Our team is a global operation with support around the clock to ensure we fulfill the SmartDrive Promise to our customers.
- Ownership in a very agile and fast paced environment of the operations of SmartDrive’s on-prem infrastructure and growing public cloud footprint
- Diagnose and resolve issues related to SmartDrive’s customer facing systems through proactive monitoring, alerting, trending and anomaly detection
- Identify bugs and gaps in the systems, and collaborate with a cross-functional team to document and determine the best path to address and correct
- Drive improvements and evolution of our monitoring and alerting systems through new and updated techniques and tools
- Support maintenance and evolution of SmartDrive’s on-prem datacenter, including network and hardware management, and maintenance of firewalls/load balancers
- Setup and Maintenance of cloud accounts, services and infrastructure
- Ownership of the Production Readiness Review process guiding cross-functional teams towards operational readiness
- Evolve capacity planning models and tools to optimize the use of our footprint, as well as manage operational costs
- Develop with cross-functional teams strategies towards higher organizational throughput via automation and flexible processes
- Document operational runbooks
- Leverage and Train global staff, including customer facing Tech Support teams, to ensure around the clock and efficient support
- Help the team balance and plan longer term projects against the demands of a fast changing environment (i.e. Eliminate Toiling)
- Contribute to the reliable design of continuous deployment solutions that will yield higher availability and uptime for our internal and external customers
- Enforce security policies and best practices in infrastructure and designs
- Participate in on-call rotations necessary in a 24x7x365 organization
YOUR SKILLS AND QUALIFICATIONS
- B.S. or M.S. Degree in Computer Science or equivalent (M.S. highly desirable)
- 5+ years of experience supporting a 24x7x365 global Saas/Paas operation
- 3+ years of experience with public cloud infrastructure and services (AWS preferred)
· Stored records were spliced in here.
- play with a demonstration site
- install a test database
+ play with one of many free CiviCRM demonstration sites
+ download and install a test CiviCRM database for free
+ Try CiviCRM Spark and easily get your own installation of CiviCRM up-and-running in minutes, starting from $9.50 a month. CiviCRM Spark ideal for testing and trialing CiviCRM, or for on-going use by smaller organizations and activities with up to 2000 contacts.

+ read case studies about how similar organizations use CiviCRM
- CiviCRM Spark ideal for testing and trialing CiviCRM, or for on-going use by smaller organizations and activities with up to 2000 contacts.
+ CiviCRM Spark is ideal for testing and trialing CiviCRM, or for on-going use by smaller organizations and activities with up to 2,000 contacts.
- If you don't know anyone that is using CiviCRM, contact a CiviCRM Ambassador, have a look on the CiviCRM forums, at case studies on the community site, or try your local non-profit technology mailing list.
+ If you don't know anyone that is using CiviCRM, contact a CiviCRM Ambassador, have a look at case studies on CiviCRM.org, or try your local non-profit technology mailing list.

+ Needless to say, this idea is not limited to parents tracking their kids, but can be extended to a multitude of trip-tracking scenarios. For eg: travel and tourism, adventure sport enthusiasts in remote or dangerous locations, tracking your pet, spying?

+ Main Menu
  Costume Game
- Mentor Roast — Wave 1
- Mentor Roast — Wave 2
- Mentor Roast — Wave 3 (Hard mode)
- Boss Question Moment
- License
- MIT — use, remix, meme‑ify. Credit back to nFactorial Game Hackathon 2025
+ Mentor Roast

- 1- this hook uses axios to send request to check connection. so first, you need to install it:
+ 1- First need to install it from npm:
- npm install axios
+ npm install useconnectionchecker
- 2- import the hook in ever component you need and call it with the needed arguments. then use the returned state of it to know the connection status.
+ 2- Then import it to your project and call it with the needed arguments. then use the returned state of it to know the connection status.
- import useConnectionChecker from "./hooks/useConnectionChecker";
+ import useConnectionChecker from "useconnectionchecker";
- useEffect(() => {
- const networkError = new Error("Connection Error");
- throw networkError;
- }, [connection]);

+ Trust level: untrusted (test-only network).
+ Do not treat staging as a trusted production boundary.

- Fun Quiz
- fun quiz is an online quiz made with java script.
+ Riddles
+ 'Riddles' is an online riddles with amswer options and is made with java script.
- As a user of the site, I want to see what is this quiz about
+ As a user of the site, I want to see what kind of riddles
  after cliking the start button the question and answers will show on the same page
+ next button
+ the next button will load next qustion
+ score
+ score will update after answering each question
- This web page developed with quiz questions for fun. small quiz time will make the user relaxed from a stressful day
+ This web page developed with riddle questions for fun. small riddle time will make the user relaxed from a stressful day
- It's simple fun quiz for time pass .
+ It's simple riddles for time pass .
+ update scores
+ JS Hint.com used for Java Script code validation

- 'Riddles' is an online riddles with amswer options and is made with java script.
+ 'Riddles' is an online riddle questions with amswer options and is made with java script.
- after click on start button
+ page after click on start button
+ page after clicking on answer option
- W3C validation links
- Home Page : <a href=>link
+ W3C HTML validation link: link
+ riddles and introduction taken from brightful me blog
- You demonstrate proficiency in our stack (see above) with 2+ years of experience in a large portion of the tools and technologies we leverage, in particular the Infrastructure, Backend and Protocols stacks
- Experience maintaining an on-prem datacenter, including network and hardware
- Proficiency with Windows Server and/or SQL Server highly desirable.
- Proficiency with scripting languages (bash, Powershell, perl or equivalent)
- Proficiency with Linux
- Network security experience highly desirable
- You demonstrate a high sense of urgency and ownership, can operate with minimal direction
- You take great pride in helping teams and individuals (there is no ”it’s not my job” syndrome at SmartDrive)
- You have competence in building and designing complex systems leveraging multiple technologies (legacy and new)
- You can demonstrate and ensure consistency in line with industry best practices for operational readiness (we trend towards an approach similar to the Google SRE model)
- You are comfortable in a fast paced and fast changing environment
- You are driven, motivated to learn and ramp up fast
- You are candid and are able to hold your own as the ProdOps representative in cross-functional teams
SmartDrive Systems, the recipient of Frost & Sullivan’s Customer Value Leadership Award for Video Safety Solutions gives fleets and drivers unprecedented driving performance insight and analysis, helping save fuel, expenses and lives. Its video analysis, predictive analytics and personalized performance program help fleets improve driving skills, lower operating costs and deliver significant ROI. With an easy-to-use managed service, fleets and drivers can access and self-manage driving performance anytime, anywhere. The company, which is ranked as one of the fastest growing companies by Deloitte’s Technology Fast 500™, has compiled the world’s largest storehouse of more than 220 million analyzed risky-driving events. SmartDrive Systems is based in San Diego, and employs over 725 people worldwide.